Hayal kırıklığı beklentinin ürünüdür. Romantik ilişkilerde beklentiler önemlidir ve karşılanmayan beklentiler genellikle bir çatışma nedeni haline gelir. Beklentiler ilişkilerin bir parçasıdır. İlişkilerimizde hepimizin sevildiğini, desteklendiğini, güvende olduğunu hissetmeye ihtiyaç duyduğu şeyler vardır. Bu beklentilerimiz, büyüdüğümüz aile ortamı, ilişkiler hakkında öğrendiklerimiz, kendi geçmiş ilişki deneyimlerimiz ve kişisel ihtiyaçlarımız olmak üzere birçok faktör tarafından şekillendirilir. Romantik partnerimiz beklentilerimizi karşılamadığında düşünce mekanizmamız varoluşsal olarak hikayeyi doldurur. Çünkü daha uzun hayatta kalma içgüdüsüyle içinde bulunduğu anı daha iyi anlayıp geleceği tahmin etme ve kendini koruma altına almaya programlıdır. Bu otomatik düşünceler, "Beni gerçekten sevmiyor" veya "Neye ihtiyacım olduğunu anlardı eğer bana değer verseydi" gibi düşünceler olabilir ki bu düşünceler çoğu zaman gerçeği yansıtmaz ya da en azından karşılanmayan ihtiyaçlarımızın acısını daha da arttırabilir.
Elbette ideal bir ilişkiden söz ederken beklentisizlikten söz etmiyorum. Sağlıklı ilişkilerde partnerler sevgi, temas ve destek beklemeliler. Ancak buradaki nokta, bu beklentilerin doğal olarak ortaya çıkması ve nadiren dile getirilmesi gerektiğidir. "Senden bekliyordum..." kelimesini söylemek zorunda olduğunuzu hissediyorsanız ya ilişkinizde iletişimsel anlamda bir sorun var demektir ya da partneriniz bir zamanlar mutlu bir şekilde yerine getirdiği bir yükümlülüğü artık yerine getirmek istemiyordur. İki ihtimalde de ilişkinin yeniden tahlil edilme zamanı geldi demektir. Benim terapilerde sıkça karşılaştığım sorun, beklentiyi karşılamayan kişi aslında böyle bir beklentinin olduğunu bilmemesi ya da bu beklentiyi karşılamadığını bilmemesi oluyor.
Beklenti, kelime anlamıyla da bir şeyin gerçekleşmesini beklediğimiz, olmasını umduğumuz olay anlamına gelir.
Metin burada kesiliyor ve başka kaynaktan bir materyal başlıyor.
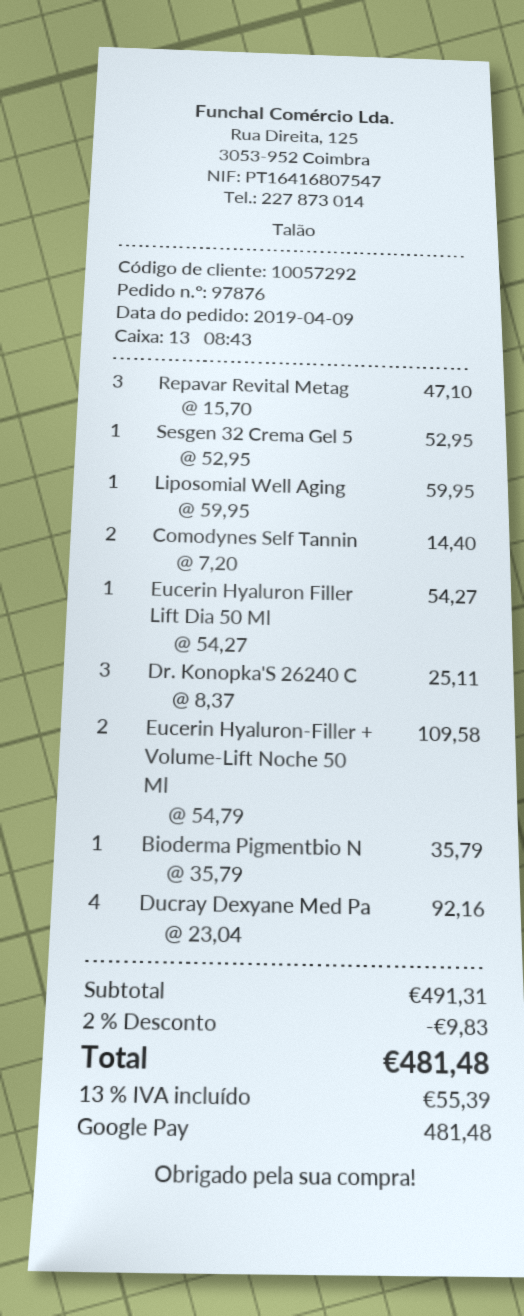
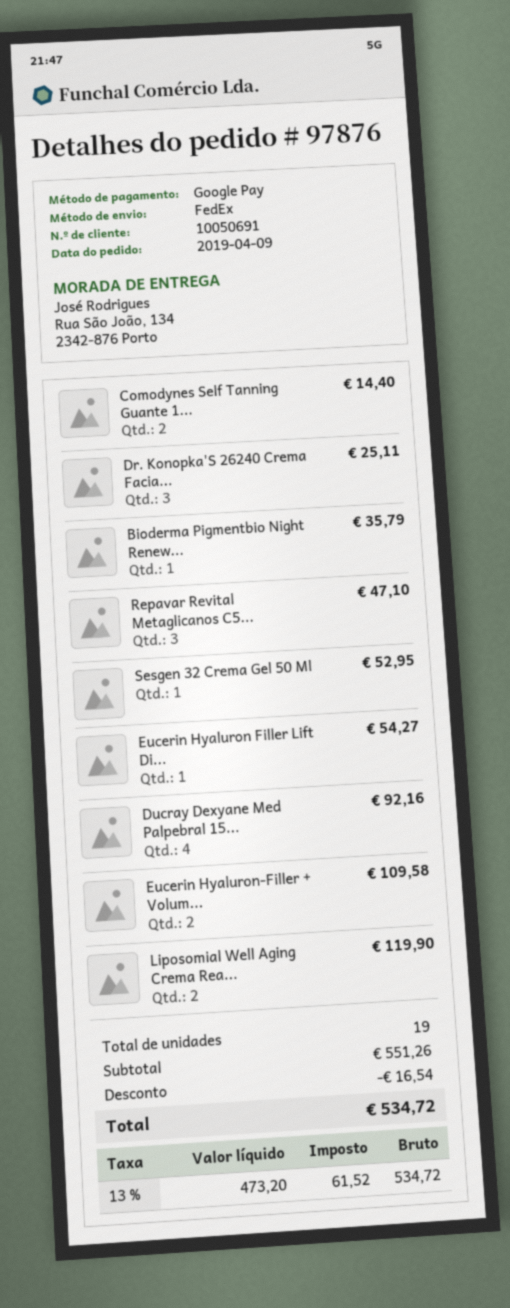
customer number: 10057292 -> 10050691
Liposomial Well Aging: 1 for 59.95 -> 2 for 119.90
subtotal: 491.31 -> 551.26
discount: 9.83 -> 16.54
tax: 13% = 55.39 -> 13% = 61.52
total: 481.48 -> 534.72

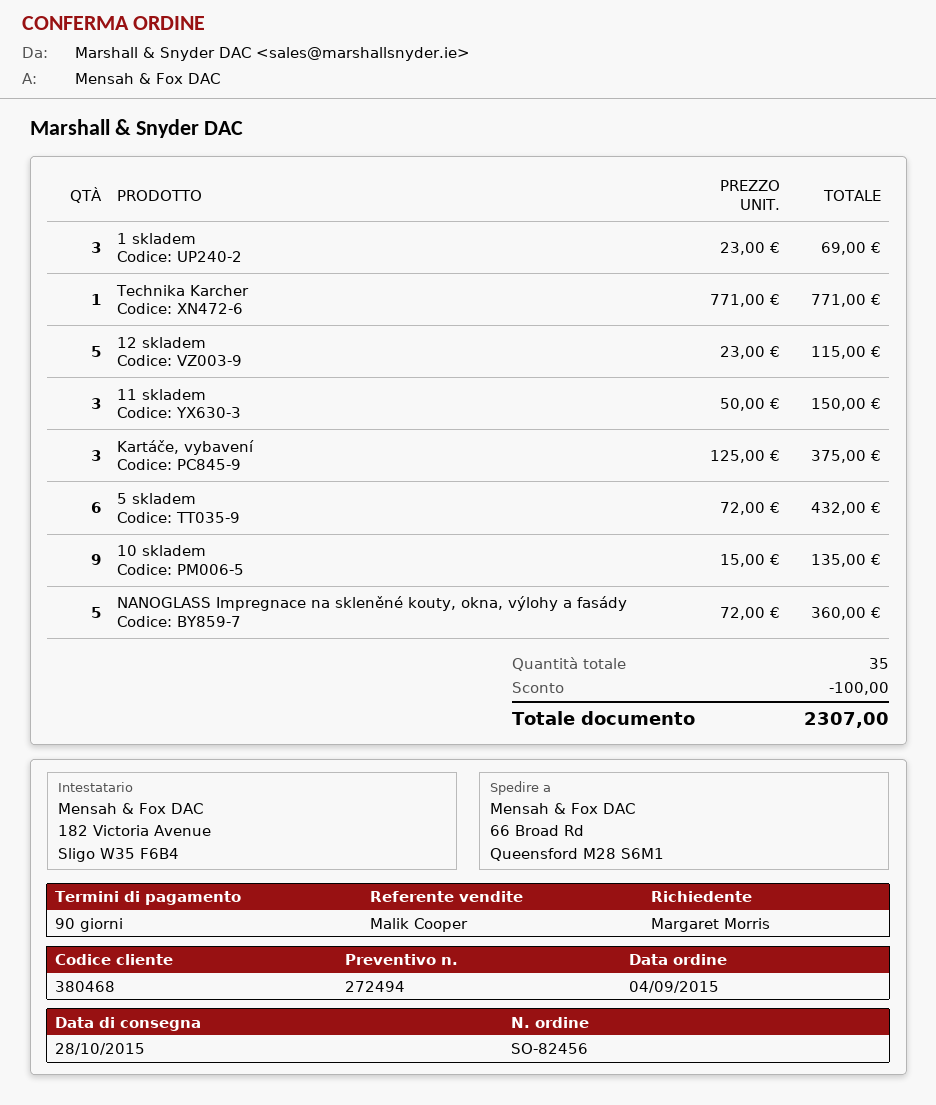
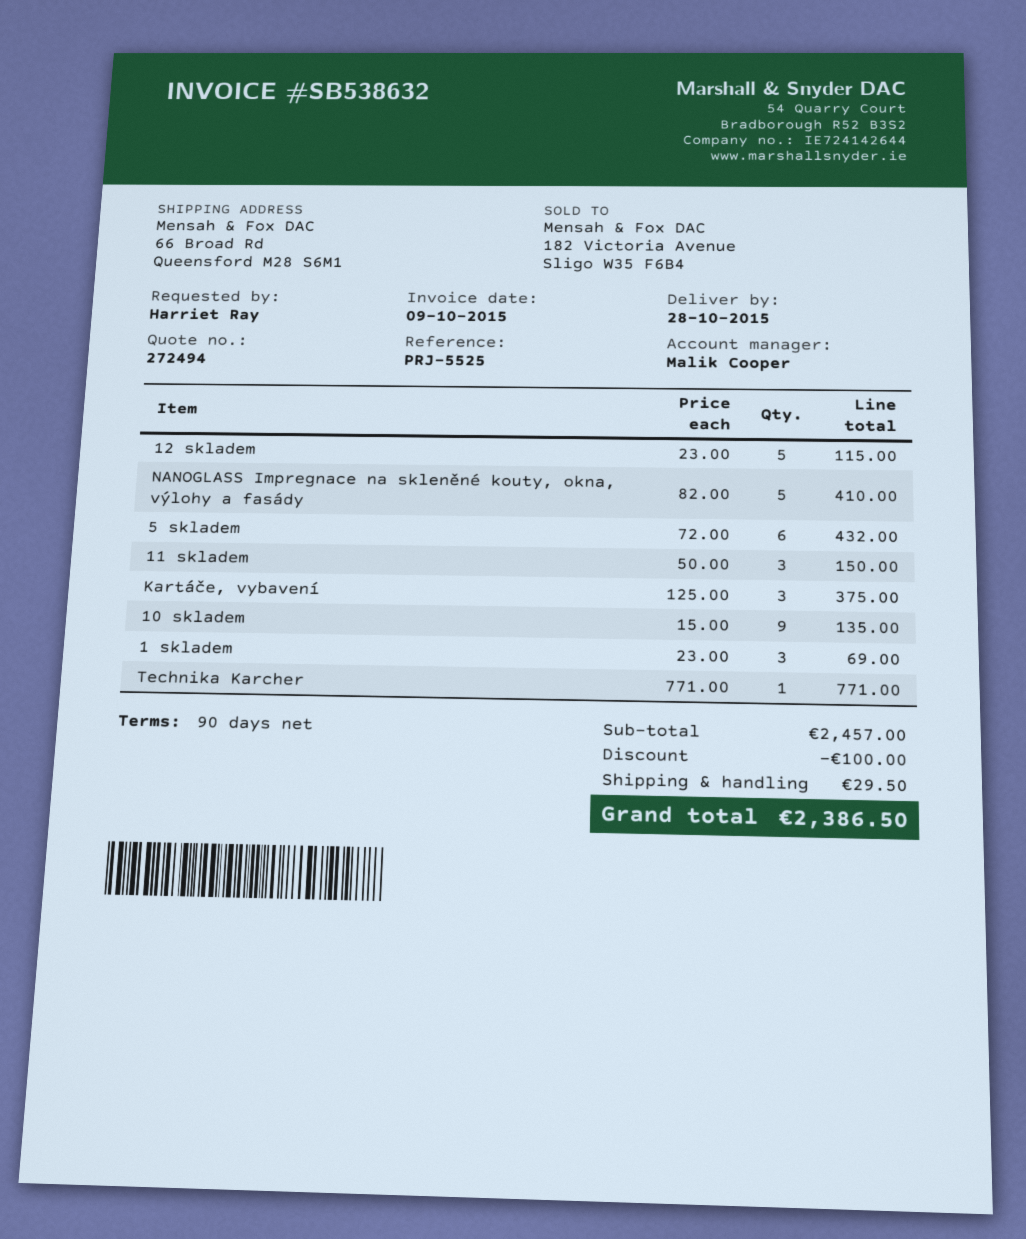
ordered by: Margaret Morris -> Harriet Ray
NANOGLASS Impregnace na skleněné kouty, okna, výlohy a fasády: 5 x 72.00 = 360.00 -> 5 x 82.00 = 410.00
shipping: none -> 29.50
total: 2307.00 -> 2386.50

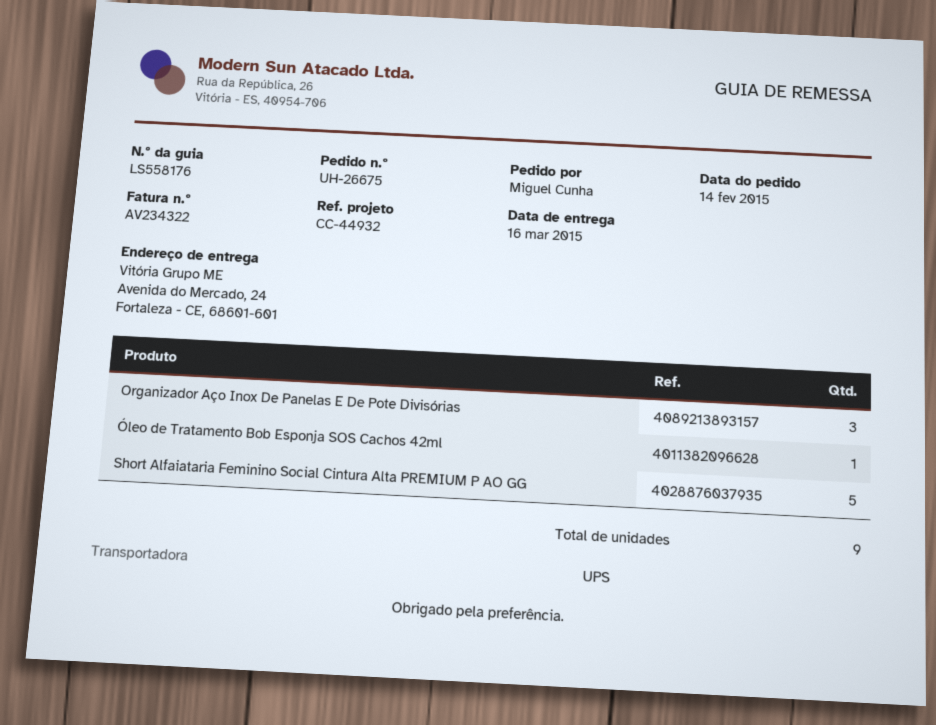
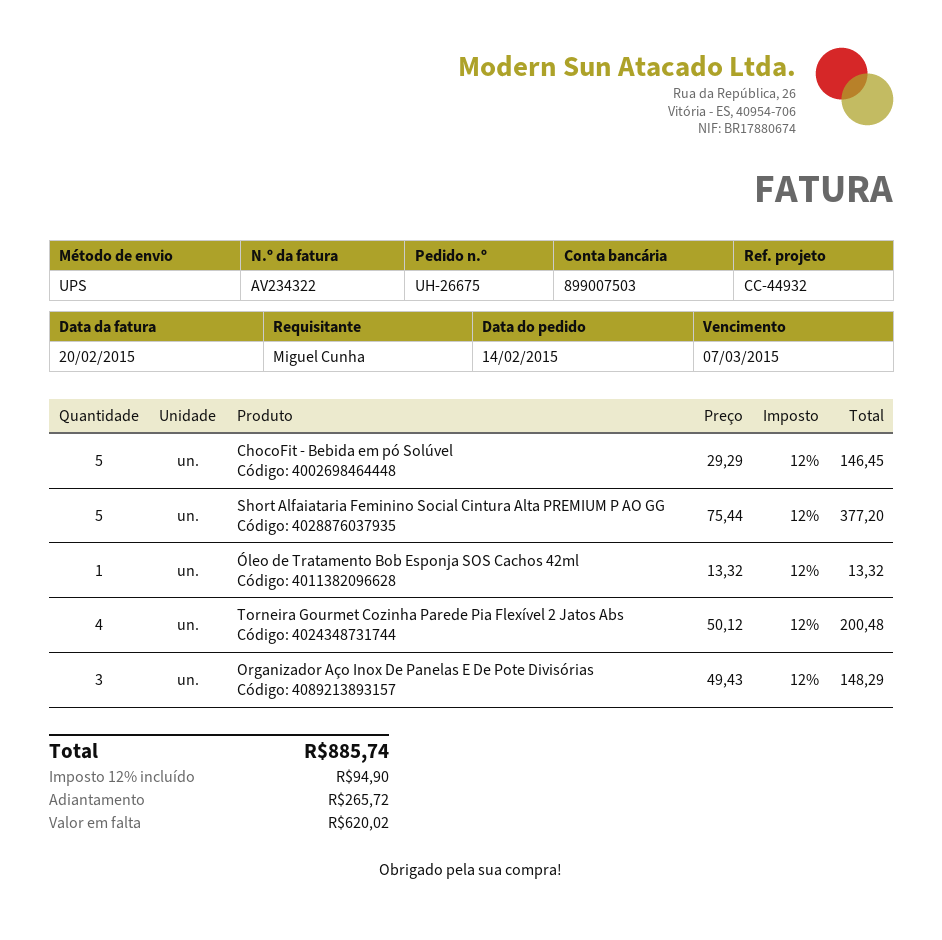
ChocoFit - Bebida em pó Solúvel: none -> 5
Torneira Gourmet Cozinha Parede Pia Flexível 2 Jatos Abs: none -> 4

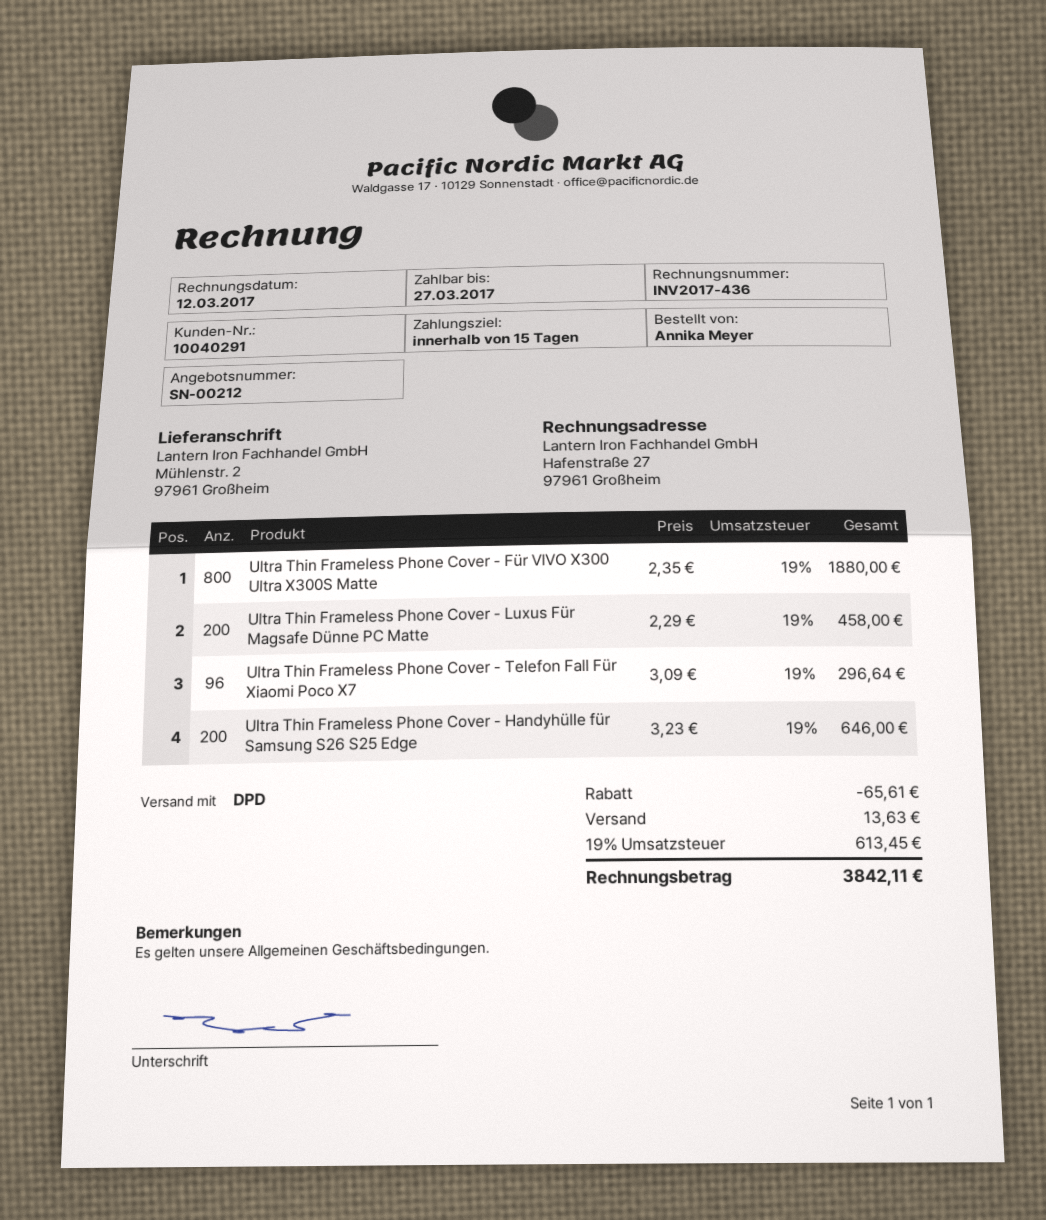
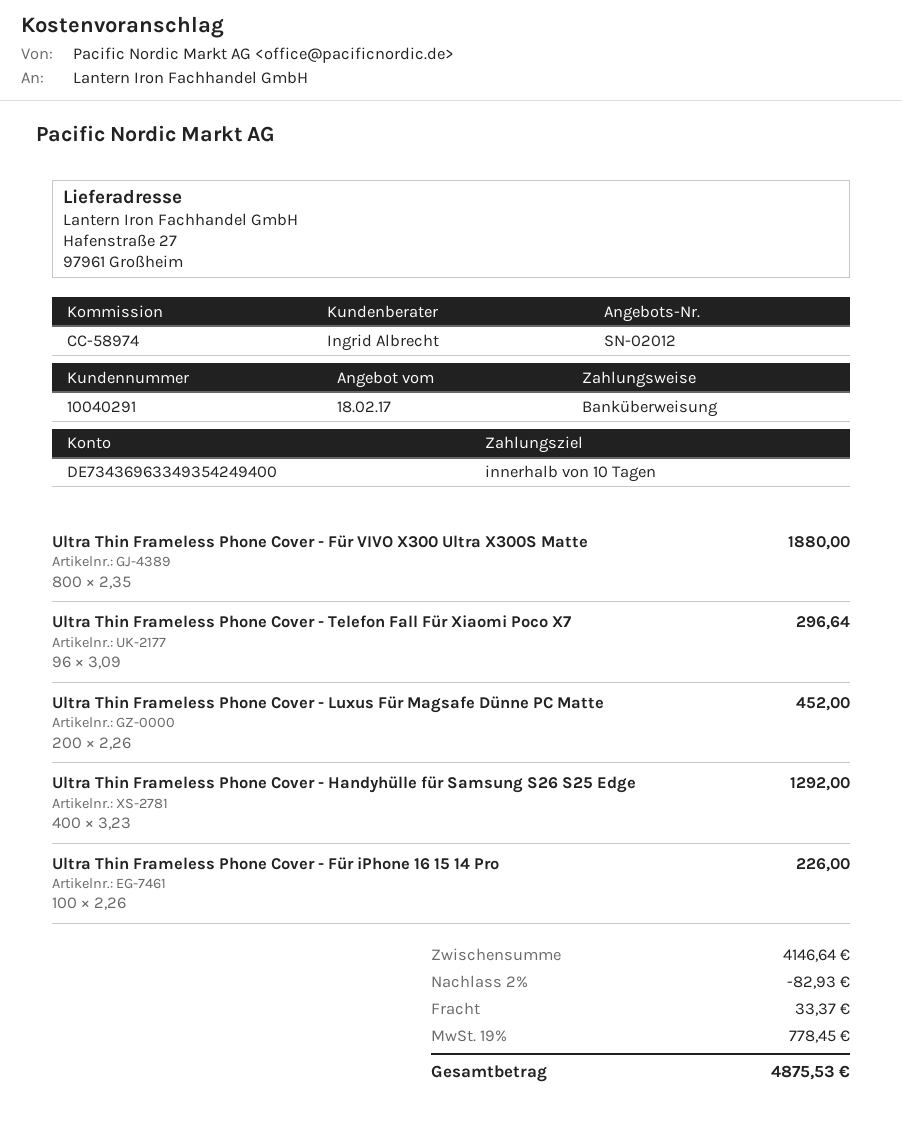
quote number: SN-00212 -> SN-02012
payment terms: 15 days -> 10 days
ship to: Mühlenstr. 2, 97961 Großheim -> Hafenstraße 27, 97961 Großheim
Ultra Thin Frameless Phone Cover - Luxus Für Magsafe Dünne PC Matte: 200 x 2.29 = 458.00 -> 200 x 2.26 = 452.00
Ultra Thin Frameless Phone Cover - Handyhülle für Samsung S26 S25 Edge: 200 x 3.23 = 646.00 -> 400 x 3.23 = 1292.00
Ultra Thin Frameless Phone Cover - Für iPhone 16 15 14 Pro: none -> 100 x 2.26 = 226.00
discount: 65.61 -> 82.93
shipping: 13.63 -> 33.37
tax: 19% = 613.45 -> 19% = 778.45
total: 3842.11 -> 4875.53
Ancak partneriniz ilişkideki beklentilerden haberdar değilse, yaşanmamış olaylardan kısmen siz de sorumlusunuz demektir. Partnerinizle tamamen farklı yaşam öykülerine sahip olduğunuzu unutmayın. Geçmişte olduğu için gerçekleşeceğini varsaydığımız beklentiler her zaman diğer insanlar için aynı olmayabilir. İnsanlar sizi ancak anlatırsanız anlayabilirler. Partnerinizden beklentilerinizi tahmin edebilmesini beklemek adil değildir. Herkesin ilişkilerde kendini güvende, emniyette ve sevildiğini hissetmesi için ihtiyaç duyduğu şeyler farklıdır. İlişkinizde ondan beklediğiniz şeyleri partnerinizle paylaşarak, onlara sizi ve ilişkinizi keşfetme konusunda ipucu vermiş olursunuz. Paylaşılan bu ihtiyacın tam olarak hayalinizdeki gibi karşılanmamasına da hazırlıklı olmanız gerekir. Örneğin, partnerinin etkinlik planlamamasından şikayetçi olan bir kişinin bunu dile getirdiğini düşünelim ve eşi “Bu akşam yemeğe gidelim, ne yemek istersin?” gibi bir cümleyle geldiğinde bu onun için planlanmış bir aktivite anlamına gelebilir. Nerede akşam yemeği yiyeceğinize karar vermemiş olabilir. Bu etkinlikle hala önemsenmemiş ve değersiz hissederken buluyorsanız kendinizi, muhtemelen bu üzerinde çalışılması gereken sizinle ilgili bir duygudur. Romantik ilişkileri sağlıklı tutmak hiç de kolay olmayan bir çaba gerektirir. Yeni bakış açılarını benimsemek ancak pratikle mümkündür ve pratik yaptıkça zamanla kolaylaşır. Çabalamaktan ve gerektiğinde yardım istemekten çekinmeyin. Sevgiyle kalın.